2.1. Topology Information
Topology information comprises details about routers and their
interconnection, also called links, within a network. Such
information are provided by various sources. The most prevalent
sources are interior gateway protocols (IGPs) which can be divided in
link-state (e.g. IS-IS, OSPF) and distance-vector protocols (RIP).
Most suitable are link-state protocols since every router propagates
its information throughout the whole network. Hence, it is possible
to obtain information about all routers and their neighbors from one
single router in the network. In contrast, distance-vector protocols
are less suitable since routing information is only shared among
neighbors. To obtain the whole topology with distance-vector routing
protocols it is necessary to retrieve routing information from every
router in the network.
Since IGPs lack of the possibility to easily steer traffic within the
network many network operators utilize MPLS to enable custom path
configuration. MPLS uses labels to identify configured paths. These
labelled paths create an overlay network on top of the actual network
forming its own virtual topology. Part of the MPLS architecture is
the Label Distribution Protocol (LDP) that is used to configure the
paths and therefore can be used to obtain MPLS topology information.
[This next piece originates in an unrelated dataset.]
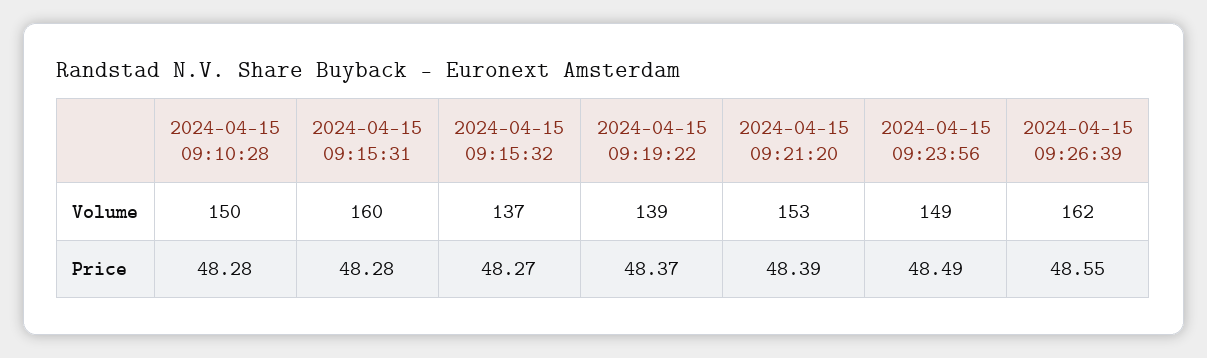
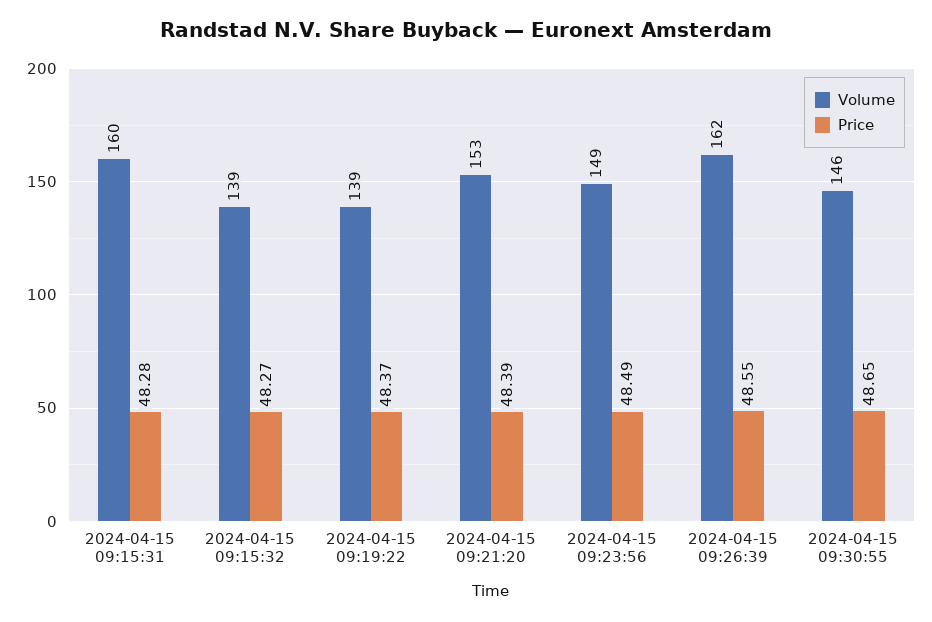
Volume, 2024-04-15 09:10:28: 150 -> none
Volume, 2024-04-15 09:15:32: 137 -> 139
Price, 2024-04-15 09:10:28: 48.28 -> none
Volume, 2024-04-15 09:30:55: none -> 146
Price, 2024-04-15 09:30:55: none -> 48.65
With the rise of software-defined networking (SDN) and its
abstraction of network management achieved by the decoupling of
network data and control plane network management became easier,
since the hardware does not require manual configuration anymore.
This is done by SDN controllers that relay routing information to the
switches and routers. So instead of gathering topology information
from the hardware within the network it can be fetched from SDN
controller.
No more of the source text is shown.